TASK ::
Start at the line below containing "D. JOÃO I –" and stop at the line containing "total: 130.15 -> 134.60". Repeat every line of that stretch exactly, and nothing outside it.

MATERIAL PROVIDED ::
==========
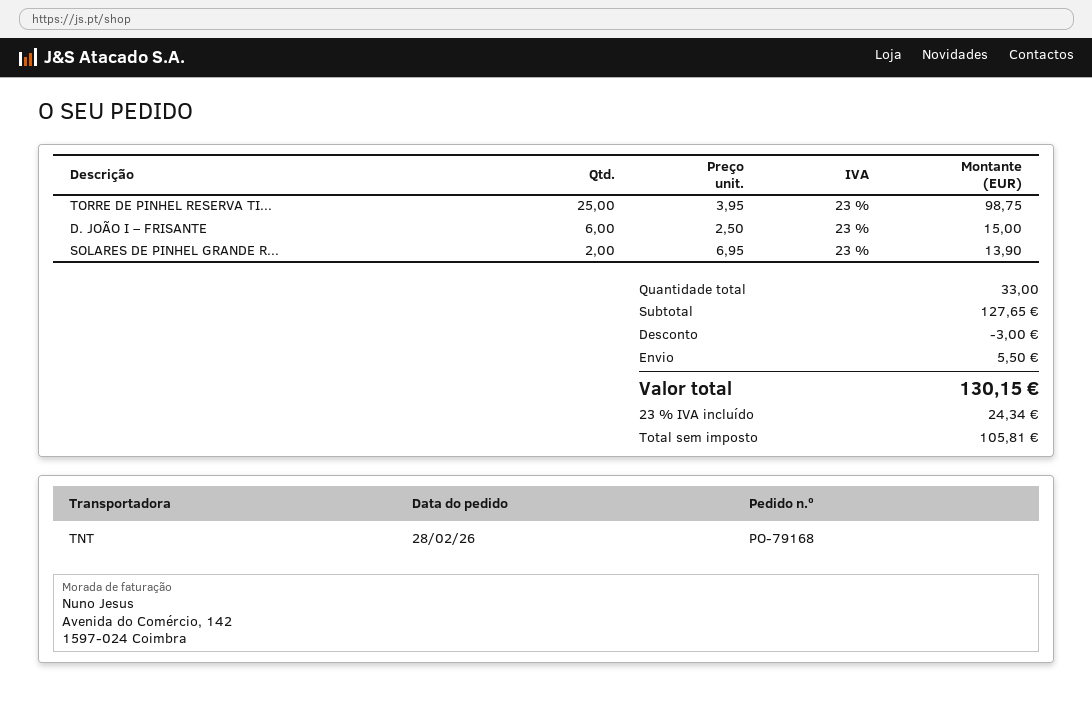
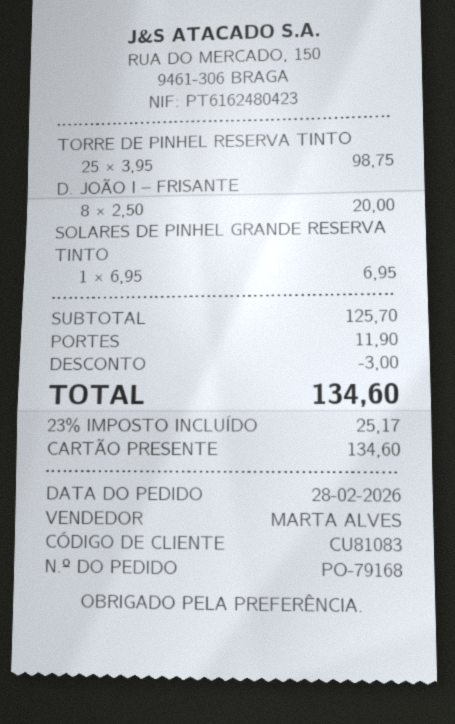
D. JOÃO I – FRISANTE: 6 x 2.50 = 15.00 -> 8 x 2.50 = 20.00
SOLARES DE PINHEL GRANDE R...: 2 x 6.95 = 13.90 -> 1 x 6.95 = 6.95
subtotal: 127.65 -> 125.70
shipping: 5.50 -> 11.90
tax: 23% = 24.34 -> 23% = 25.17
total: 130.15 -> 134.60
==========
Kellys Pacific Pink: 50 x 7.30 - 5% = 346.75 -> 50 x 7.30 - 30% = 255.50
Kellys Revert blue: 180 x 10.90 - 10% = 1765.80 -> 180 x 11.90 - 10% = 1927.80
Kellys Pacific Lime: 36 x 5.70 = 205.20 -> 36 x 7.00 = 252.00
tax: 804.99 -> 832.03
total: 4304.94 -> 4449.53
==========
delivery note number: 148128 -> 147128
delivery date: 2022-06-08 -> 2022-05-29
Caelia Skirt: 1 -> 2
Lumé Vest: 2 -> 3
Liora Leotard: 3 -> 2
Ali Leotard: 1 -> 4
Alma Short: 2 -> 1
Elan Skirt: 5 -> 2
==========
REPLY ::
D. JOÃO I – FRISANTE: 6 x 2.50 = 15.00 -> 8 x 2.50 = 20.00
SOLARES DE PINHEL GRANDE R...: 2 x 6.95 = 13.90 -> 1 x 6.95 = 6.95
subtotal: 127.65 -> 125.70
shipping: 5.50 -> 11.90
tax: 23% = 24.34 -> 23% = 25.17
total: 130.15 -> 134.60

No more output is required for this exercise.